Capturing database change records using Debezium and Camel
The notion of "change data capture" (CDC) is becoming increasingly significant, in an IT industry that stores and manages an ever-increasing volume of data. Many businesses rely on assemblies of relational databases, often from different vendors, handling different kinds of data. A unified framework for collecting and processing real-time change records from databases is therefore likely to be useful.
Some database vendors have proprietary CDC frameworks, like Oracle's GoldenGate. Unfortunately, as well as being single-vendor, these frameworks often do not work well with open-source integration tools.
This article describes how to use Debezium -- an open-source CDC framework -- with Apache Camel to collect and process change records from a database. The example uses PostgreSQL, because it is widely available and relatively easy to configure in a way that is compatible with Debezium. However, other databases are supported, and will integrate with Camel in the same way.
The article, and the accompanying source code, presents a trivially-simple example of using Debezium with Camel -- it's the "Hello, World" of this kind of application. I'm quietly assuming a Linux environment but, in fact, nothing in the example is really Linux-specific.
About the technologies
Debezium
Debezium is a Java-based framework for extracting change records from various relational databases, and making them available to applications. Debezium is often mentioned in the same breath as Apache Kafka and, indeed, these technologies are often used together. It makes sense to use Debezium to capture change records and publish them to Kafka, where they can be distributed to other application components for processing.
It's also common to see Debezium and Kafka used in containers based on Kubernetes or OpenShift. Again, this is a reasonable method of deployment. However, this article describes the use of Debezium as a data source for Camel. The simple application need not be deployed in a container, and it doesn't use Kafka. It just uses Camel's Debezium support, in a stand-alone Java application.
At the time of writing, Debezium has full support for PostgreSQL, MongoDB, MySQL, and Microsoft SQLServer. There is also preliminary support for Oracle, but licensing constraints make it unclear whether there is a strong future for Oracle integration.
To build Debezium support into a Java application, we need to include
both the core components, and the specific database connector. For
a Maven build, using PostgreSQL, we might use the following in
pom.xml
:
<dependency> <groupId>io.debezium</groupId> <artifactId>debezium-connector-postgres</artifactId> <version>${debezium.version}</version> </dependency> <dependency> <groupId>io.debezium</groupId> <artifactId>debezium-embedded</artifactId> <version>${debezium.version}</version> </dependency> <dependency> <groupId>io.debezium</groupId> <artifactId>debezium-core</artifactId> <version>${debezium.version}</version> </dependency>
Apache Camel
Camel is an open-source, Java-based integration framework.
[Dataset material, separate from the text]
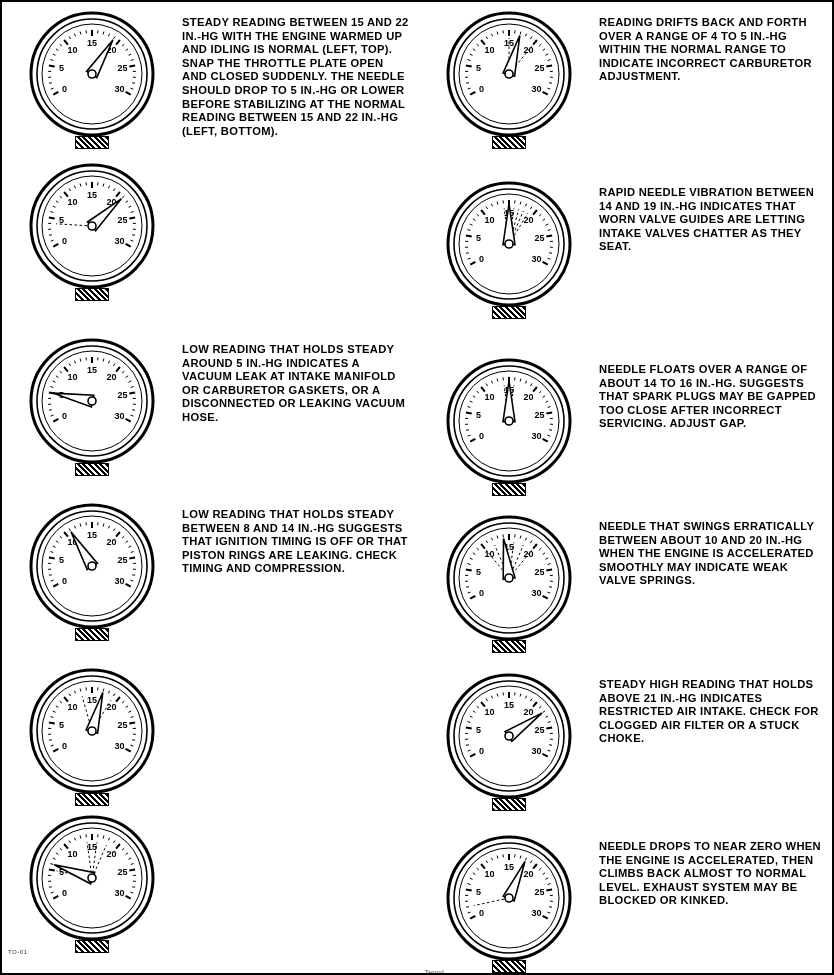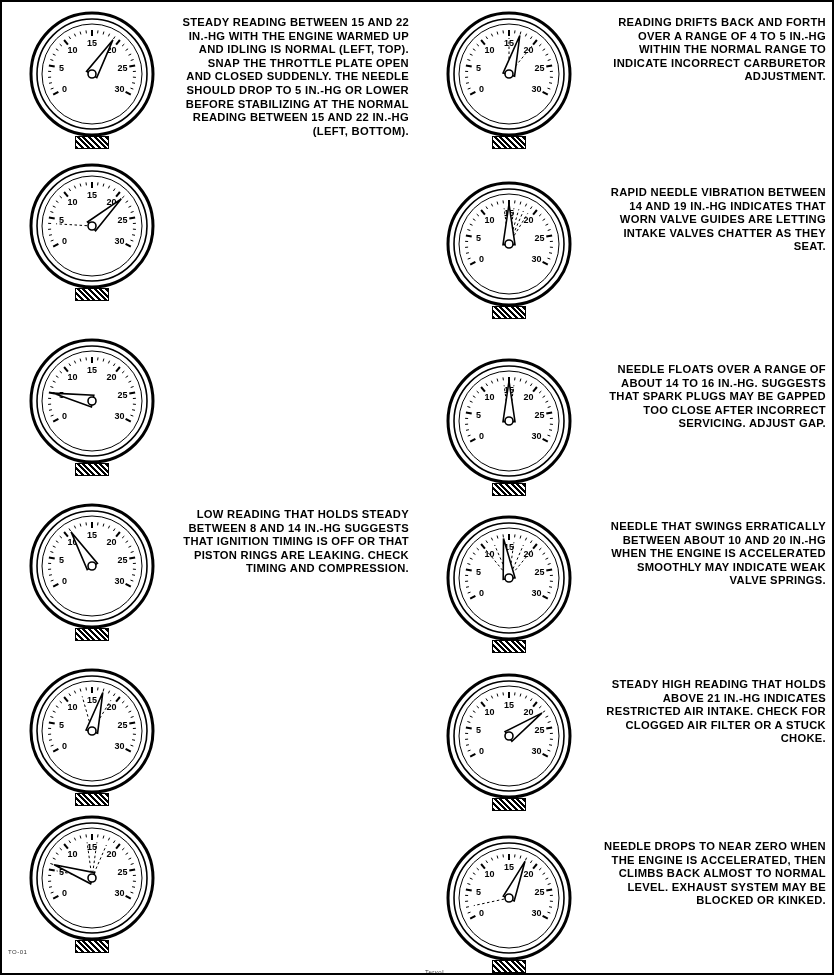"STEADY READING BETWEEN 15 AND" .caption { text-align: right -> none }
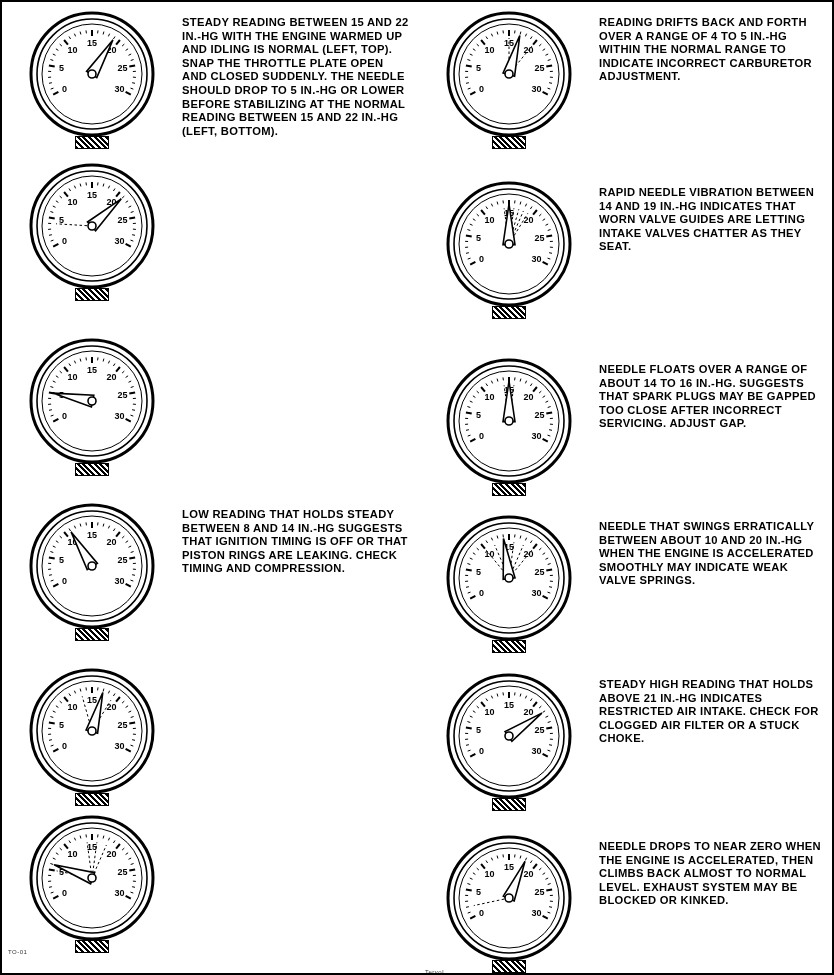"LOW READING THAT HOLDS STEADY AROUND" div.caption { html: none -> <div>LOW READING THAT HOLDS STEADY AROUND 5 IN.-HG INDICATES A VACUUM LEAK AT INTAKE MANIFOLD OR CARBURETOR GASKETS, OR A DISCONNECTED OR LEAKING VACUUM HOSE.</div> }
A Camel application consists of one or more routes, each of which consumes data from, and sends data to, one or more endpoints. Camel routes can be specified in Java, naturally enough, but also in a number of other formats, including XML and YAML.
Camel endpoints are defined as URIs, where the scheme part of the URI specifies a particular protocol for consuming or producing data. Each of these endpoints is supported by a particular component or library.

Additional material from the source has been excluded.